On Aug 15, 2019, at 13:02, Caleb Donovick <donov...@cs.stanford.edu> wrote:
> 
> When walking an ast it impossible to know the type of an empty list without 
> writing down some giant lookup from node types and field names to field types.

This part could be solved without making the lists AST nodes at all. Just use 
new bare subclasses of list for each of the kinds of lists, so a field in a 
node never has an empty list, it has an empty ExprList or StmtList or whatever. 
If that’s sufficient for your needs, that seems pretty easy, and I don’t think 
it would have any compatibility problems.

If that’s not sufficient, and you really do need StmtList, etc. to be nodes, 
it’s a bit trickier, but I think still doable.

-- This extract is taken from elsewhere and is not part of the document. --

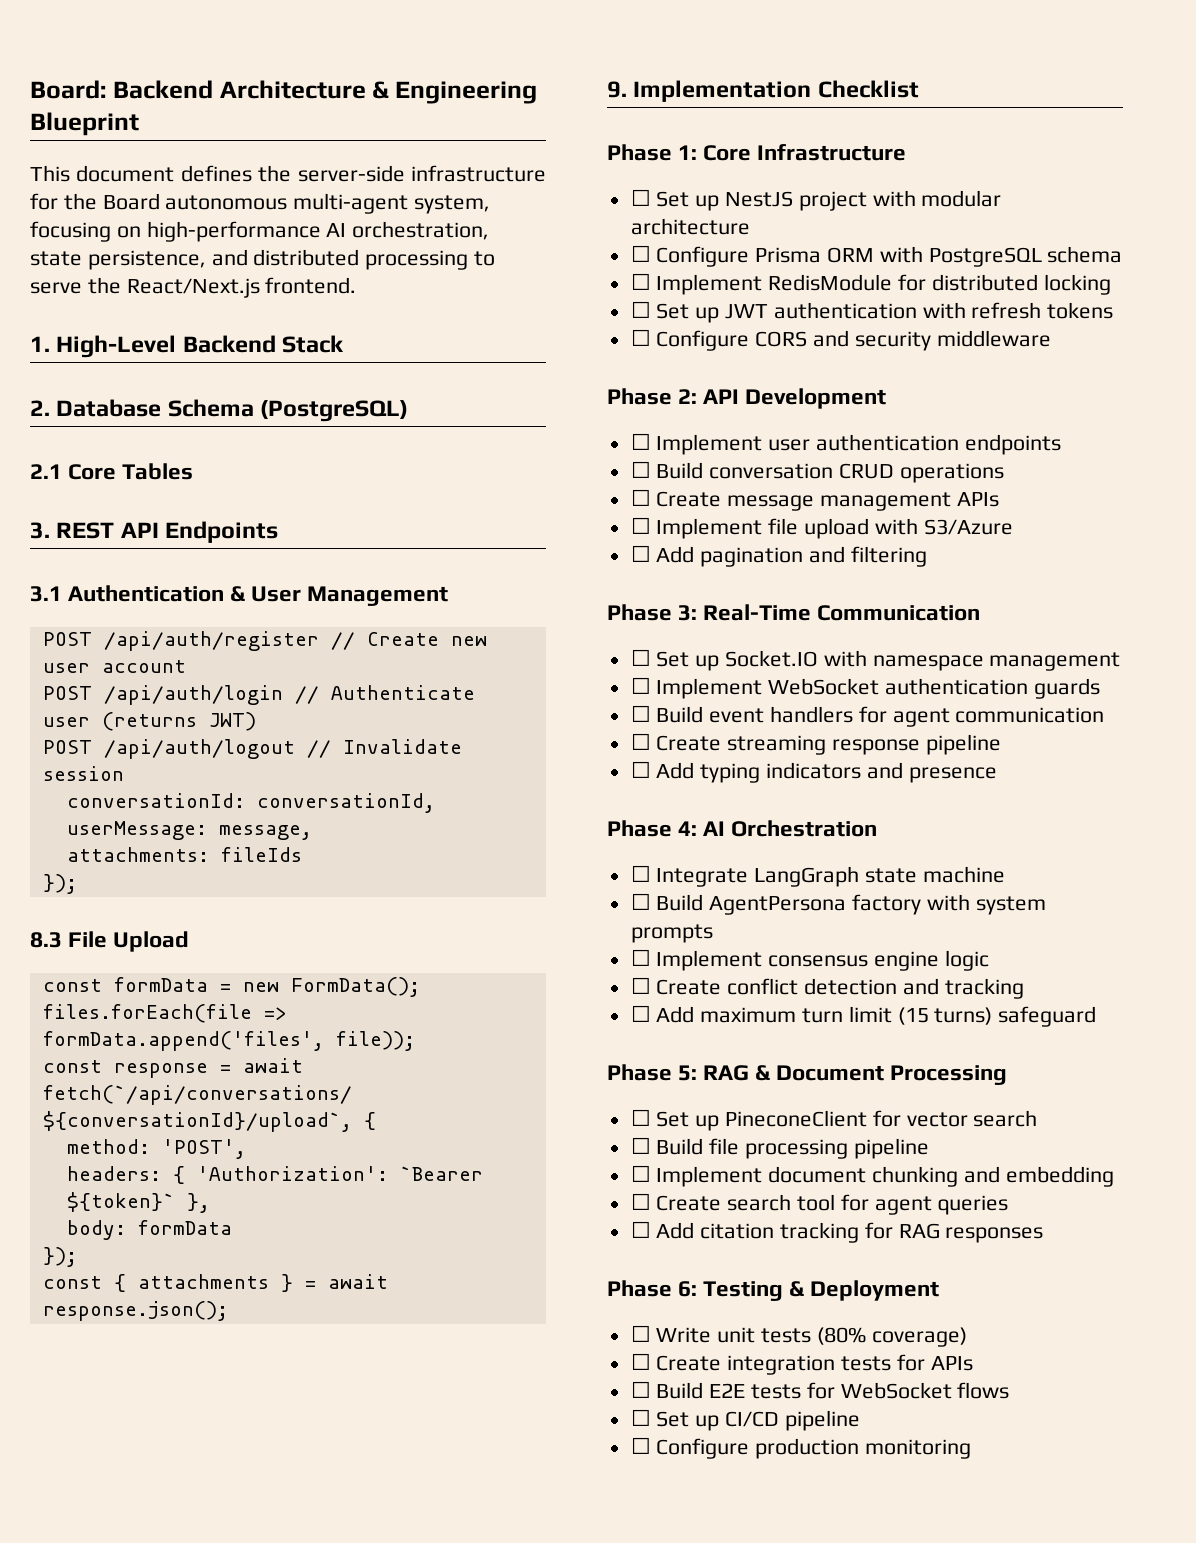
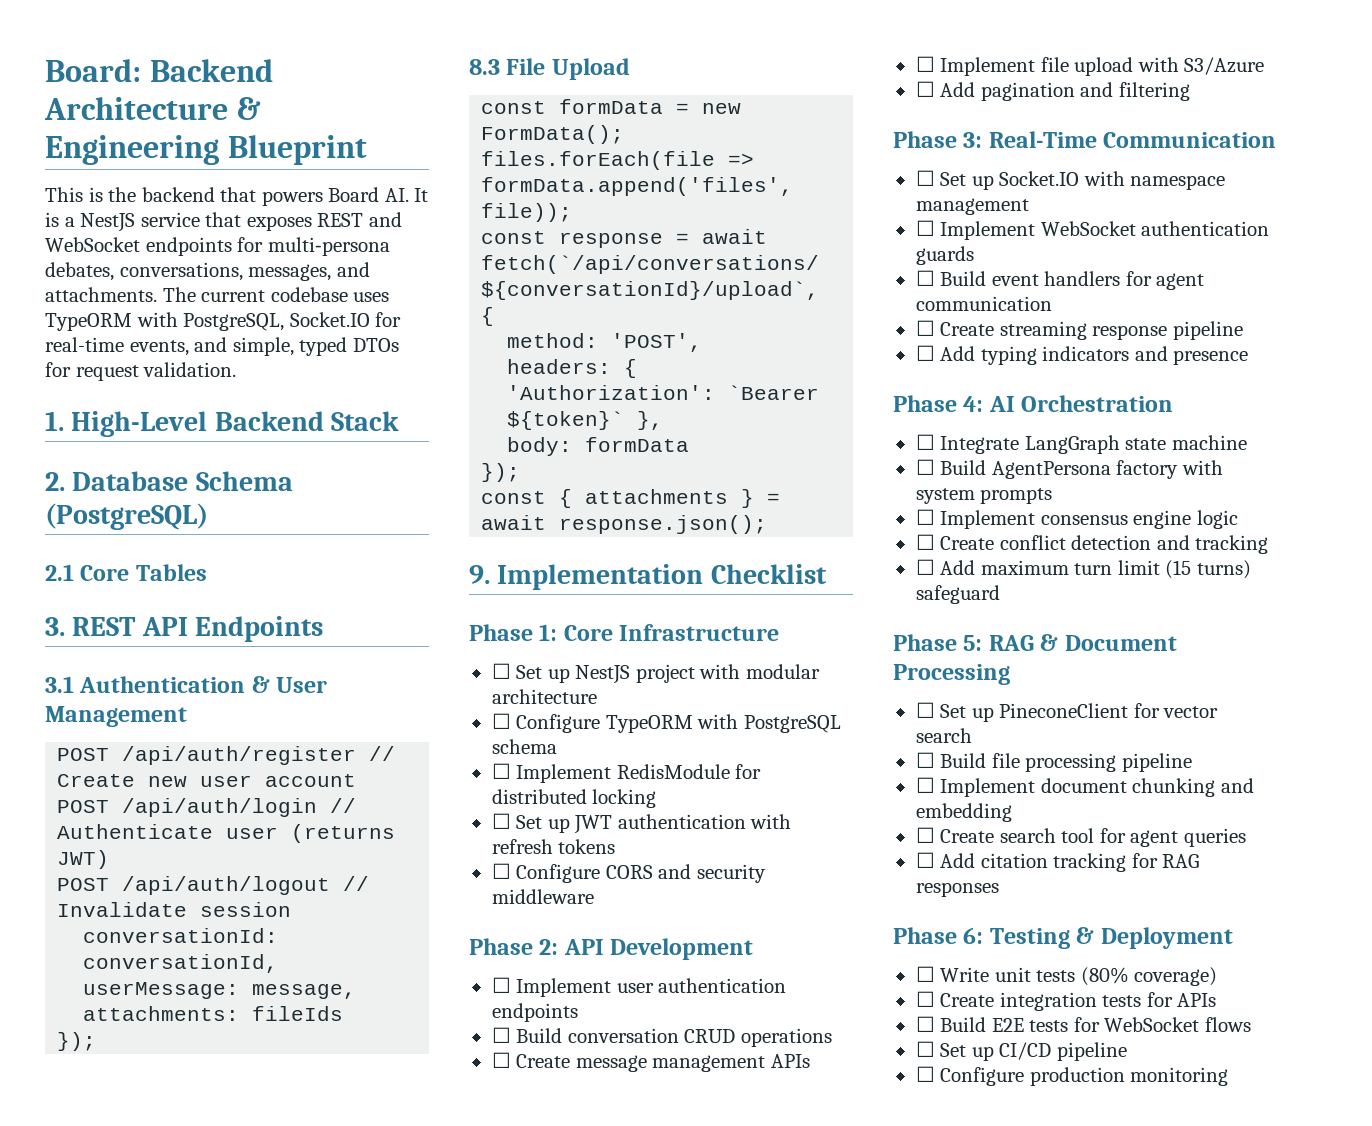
- This document defines the server-side infrastructure for the Board autonomous multi-agent system, focusing on high-performance AI orchestration, state persistence, and distributed processing to serve the React/Next.js frontend.
+ This is the backend that powers Board AI. It is a NestJS service that exposes REST and WebSocket endpoints for multi‑persona debates, conversations, messages, and attachments. The current codebase uses TypeORM with PostgreSQL, Socket.IO for real-time events, and simple, typed DTOs for request validation.
- ☐ Configure Prisma ORM with PostgreSQL schema
+ ☐ Configure TypeORM with PostgreSQL schema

Before I get to that, it seems like either the simple version above or the more 
involved version below is something you could write pretty easily (replacing 
ast.py with a fork but still using the same _ast.so under the covers), and 
share as a third-party module. I’m not sure how useful it would be on PyPI, but 
it would at least be useful to demonstrate to people here. Of course the real
implementation will probably require substantial changes to the C code, but if 
you can build a playable prototype without any such changes, that’s always 
handy.

Also, while a I can see a use for StmtList (because every StmtList is a block 
or a module body, so they all have quite a bit in common), where would you use 
ExprList? Is there anything you want to do with both decorator chains and del 
targets but not with non-ExprList nodes? I think to actually be useful, you’d 
need a bunch of separate subclasses of ExprList. And meanwhile, some of the 
lists that the grammar requires, like WithItemList, don’t seem like they’d ever 
be useful either. So, you are exposing a lot of new public types that nobody 
will ever care about, making it harder to find the ones they do care about in 
help, etc. I could be wrong; maybe you do need to distinguish among all these 
different kinds of lists by type, but don’t need to distinguish the different 
kinds of ExprList by type. But this implies that you probably need to give us a 
more concrete use case before the idea can be judged fairly.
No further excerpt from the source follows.